┌─ Information
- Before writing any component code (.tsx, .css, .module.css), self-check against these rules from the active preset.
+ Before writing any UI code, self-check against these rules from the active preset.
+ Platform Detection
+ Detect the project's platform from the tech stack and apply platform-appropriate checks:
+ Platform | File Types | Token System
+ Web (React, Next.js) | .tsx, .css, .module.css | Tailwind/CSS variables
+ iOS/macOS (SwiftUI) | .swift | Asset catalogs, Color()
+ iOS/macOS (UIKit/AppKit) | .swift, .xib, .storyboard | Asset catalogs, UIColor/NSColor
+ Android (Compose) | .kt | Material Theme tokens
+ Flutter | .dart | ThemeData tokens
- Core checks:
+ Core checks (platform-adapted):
└─
### Action item
Above are the records; retype them all without a single difference.

### Output below
- Before writing any component code (.tsx, .css, .module.css), self-check against these rules from the active preset.
+ Before writing any UI code, self-check against these rules from the active preset.
+ Platform Detection
+ Detect the project's platform from the tech stack and apply platform-appropriate checks:
+ Platform | File Types | Token System
+ Web (React, Next.js) | .tsx, .css, .module.css | Tailwind/CSS variables
+ iOS/macOS (SwiftUI) | .swift | Asset catalogs, Color()
+ iOS/macOS (UIKit/AppKit) | .swift, .xib, .storyboard | Asset catalogs, UIColor/NSColor
+ Android (Compose) | .kt | Material Theme tokens
+ Flutter | .dart | ThemeData tokens
- Core checks:
+ Core checks (platform-adapted):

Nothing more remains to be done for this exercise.